I exchanged glances with my husband when the rissoles and buckwheat appeared on the table. "How boring," I thought. He doesn't even like buckwheat. My internal dialogue continued: "This is what she chose to make for dinner when she hasn't seen us in years?!" Then Babushka Sveta brought the salad out: rocket, mozzarella and tomatoes. This wasn't standard fare for my babushka; this was just for us. Mozzarella is not an everyday ingredient in Russia and she doesn't usually host dinners.

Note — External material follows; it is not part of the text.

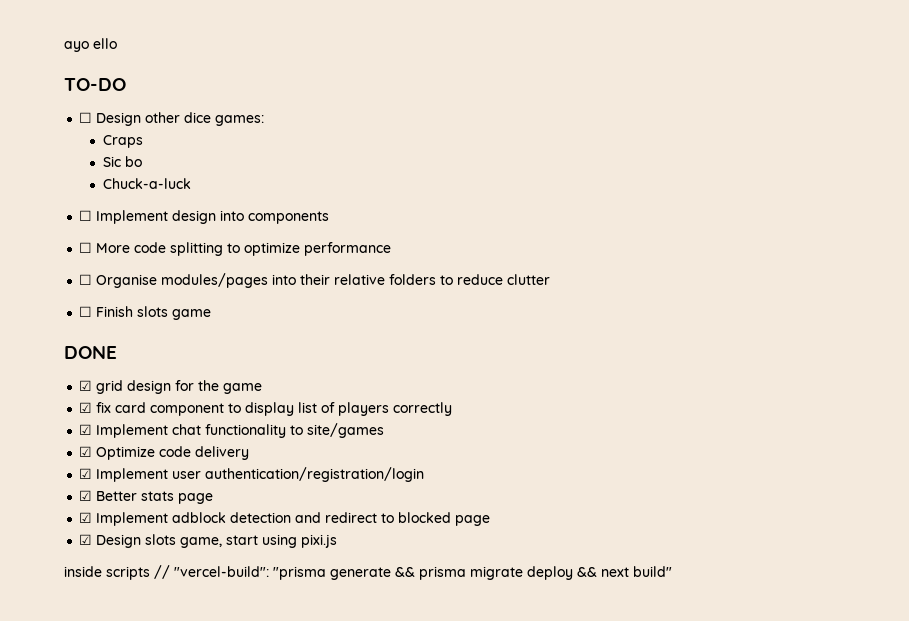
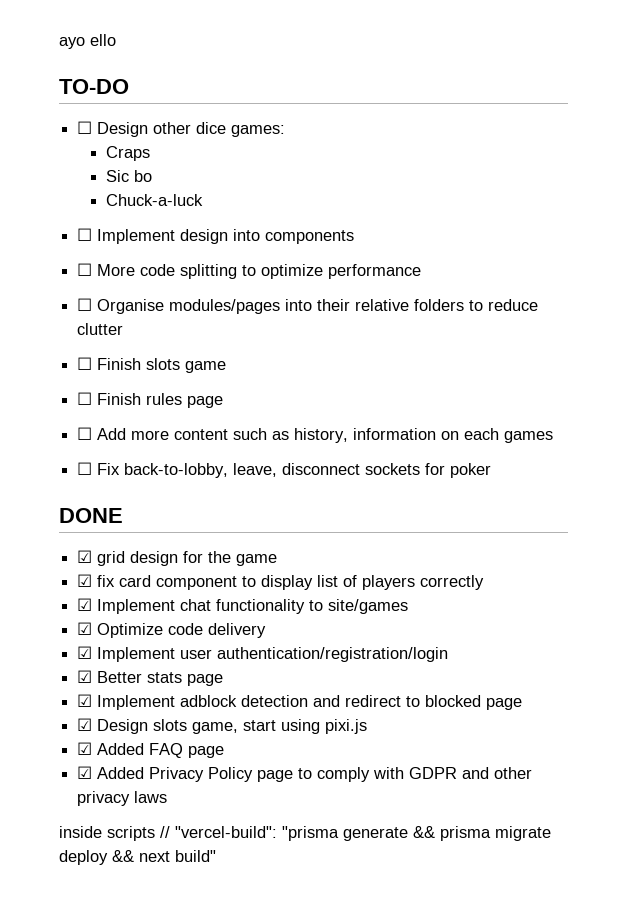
(212, 314) none -> [77,392,224,408] [77,427,554,443] [77,462,492,478] // ☐ Finish rules page // ☐ Add more content such as history, information on each games // ☐ Fix back-to-lobby, leave, disconnect sockets for poker
(338, 541) none -> [77,742,225,758] [77,766,533,782] [77,791,168,806] // ☑ Added FAQ page // ☑ Added Privacy Policy page to comply with GDPR and other privacy laws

Babushka Sveta also made her mother's biscuits. They were a little dry, but edible, and came with a pineapple and a chocolate basket - both gifts from her students and colleagues at university. Babushka Sveta is in her 80s but she still holds her position at the university, gets invited to conferences in Moscow and is recognised for her inventions. She has a master's in chemistry and a PhD in psychology. She is my only living grandparent, and she has challenged my perceptions of what a grandma should be.I grew up in Russia in the 90s, convinced that she was not a real babushka like my late Babushka Lena was: warm and welcoming with lots of food for her grandchildren and willing to give up her time for her grandkids and prioritise her family above everything else - including her ambitions.
Anna as a child (left) with grandma Sveta. Source: Anna Kharzeeva
Babushka Sveta didn't cook or bake. I remember her saying to my grandpa when he asked what was for dinner: "Am I your slave? Cook yourself!" Although, I do remember she and Grandpa bought us soft drinks every day when we'd come to stay.
She put her work and career first, always. I wanted her to praise me, to hug me, to listen to me. I wanted her to say that I was smart and capable of anything and this yearning forced me to look within myself. Why was I so convinced that there was only one way to be a babushka? What if a woman simply wasn't into cooking? What if her past was so complicated that it was difficult for her to show affection? How could I come to reduce a complex woman, who's raised a son, had an impressive career in science and education and navigated life through the Soviet Union to just two words: bad babushka?
You need to acknowledge the babushka Sveta in you.
I somehow deprived myself of feeling proud for having a babushka who has achieved so much. Crafting inventions was no small feat. To think that her husband did all the grocery shopping and cooking, and most of the cleaning. Was babushka Sveta a feminist icon? Was she actually ahead of her time?
"You need to acknowledge the babushka Sveta in you," my therapist said, and I knew she was right.Just like her, I love what I do. I am curious and want to create something meaningful and I can only hope to have a professional drive like hers in my 80s.
Anna Kharzeeva with her grandma Sveta. Source: Anna Kharzeeva
It was my husband's idea to come to dinner that evening, and it was a good thing that we did. It was early 2020, the last month before the pandemic, and then the Russia-Ukraine war hit. I haven't seen her since. Now that I'm in Australia, we really don't know when we'll see her again.
I appreciate her now and she did care in her own way, more than I ever gave her credit for. She even made us that mozzarella salad, which seems to hold more weight than even I had known.